How to Share Your Faith: CONNECT

Discussion Questions:

  1. What does Hebrews 4:15 teach us about who God is and what He is like?
  2. Why do you think that sharing stories about struggles that each of you has can build trust?
  3. Once you have listened to someone, what are some appropriate phrases you could use to connect to someone’s story?
  1. Why Connecting is So Strategic
      1. Common ground builds trust. 
        1. It feels human when someone can relate to you.  It’s dignifying.
      2. Our story is a powerful demonstration of the reality that God is available and working in us.
        1. We aren’t just pitching “information about God at people.” We are sharing a real life story, and people tend to be attracted to stories because they can potentially relate
        2. One of the most significant motivations that people have for listening to the Gospel is to hear about how God has worked in and changed your life.

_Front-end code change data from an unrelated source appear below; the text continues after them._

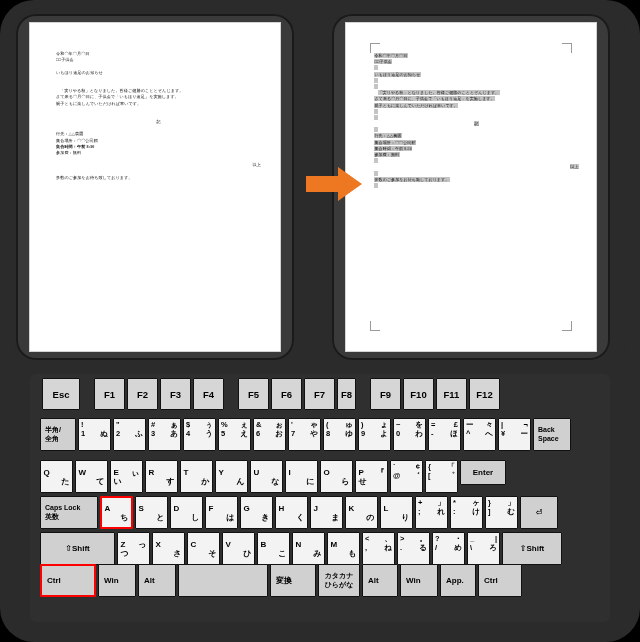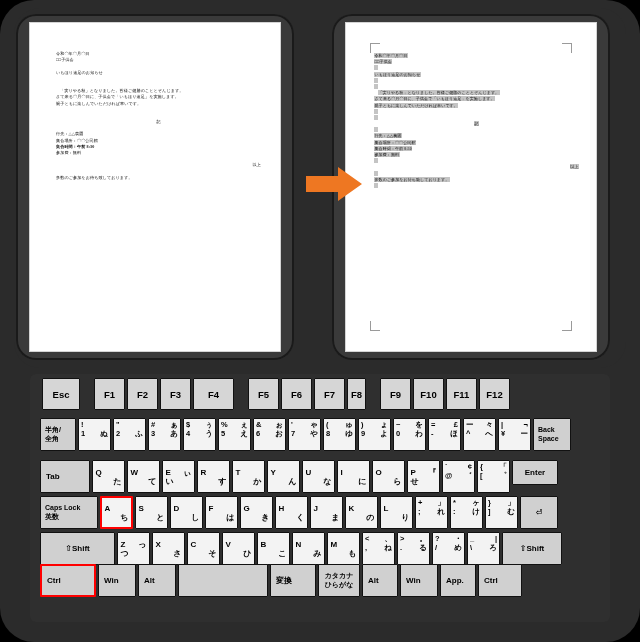--- a/index.html
+++ b/index.html
@@ -197,7 +197,7 @@
         <div class="key fnkey" style="width: 31px;">
           <span class="lbl">F3</span>
         </div>
-        <div class="key fnkey" style="width: 41px; margin-right: 14px;">
+        <div class="key fnkey" style="width: 31px; margin-right: 14px;">
           <span class="lbl">F4</span>
         </div>
         <div class="key fnkey" style="width: 31px;">

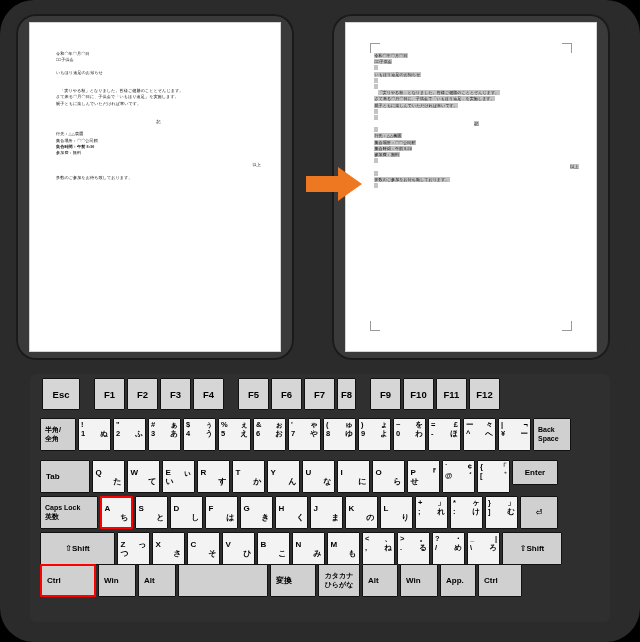--- a/index.html
+++ b/index.html
@@ -366,9 +366,6 @@
         </div>
       </div>
     <div class="krow" id="row-qwerty" style="top: 86px; left: 10px;">
-        <div class="key mod" style="width: 50px; height: 33px; justify-content: flex-start; padding-left: 5px;">
-          <span class="lbl">Tab</span>
-        </div>
         <div class="key alpha" style="width: 33px; height: 33px;">
           <div class="up">Q</div>
           <div class="dn">た</div>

        3. When we share our story, it helps other people see what God is really like because of how God has related with you.   It can generate hope in the possibility that God will also connect with them as well.
  2. Tips on How to Connect inConversation
      1. We connect to other people’s stories through three avenues:  
        1. Our story, Others’s Stories, God’s story.
        2. Try to not be “forming your next questions or reply” while the person is speaking.  Engage them by really processing what they are saying.
      2. Make sure that you appropriately ask permission to share YOUR story in the conversation.
        1. You don’t want to rush things, and you can’t assume that they want to hear your story.  The art of transitioning from LISTENING to CONNECTING is subtle, and if we aren’t careful, sometimes we can come across as disingenuous if we rush to share our story. 
        2. At the same time, as we actively listen to the other person, we are prayerfully looking for an opening.  You’re listening for ways that you can connect by asking permission to share your story. 
          1. “My story is not exactly the same, but I think I can relate to you a little bit.  Would you mind if I shared how I experienced something similar?”
          2. “That hasn’t been my experience, but I have a friend who went through something similar.  Can I share their story with you?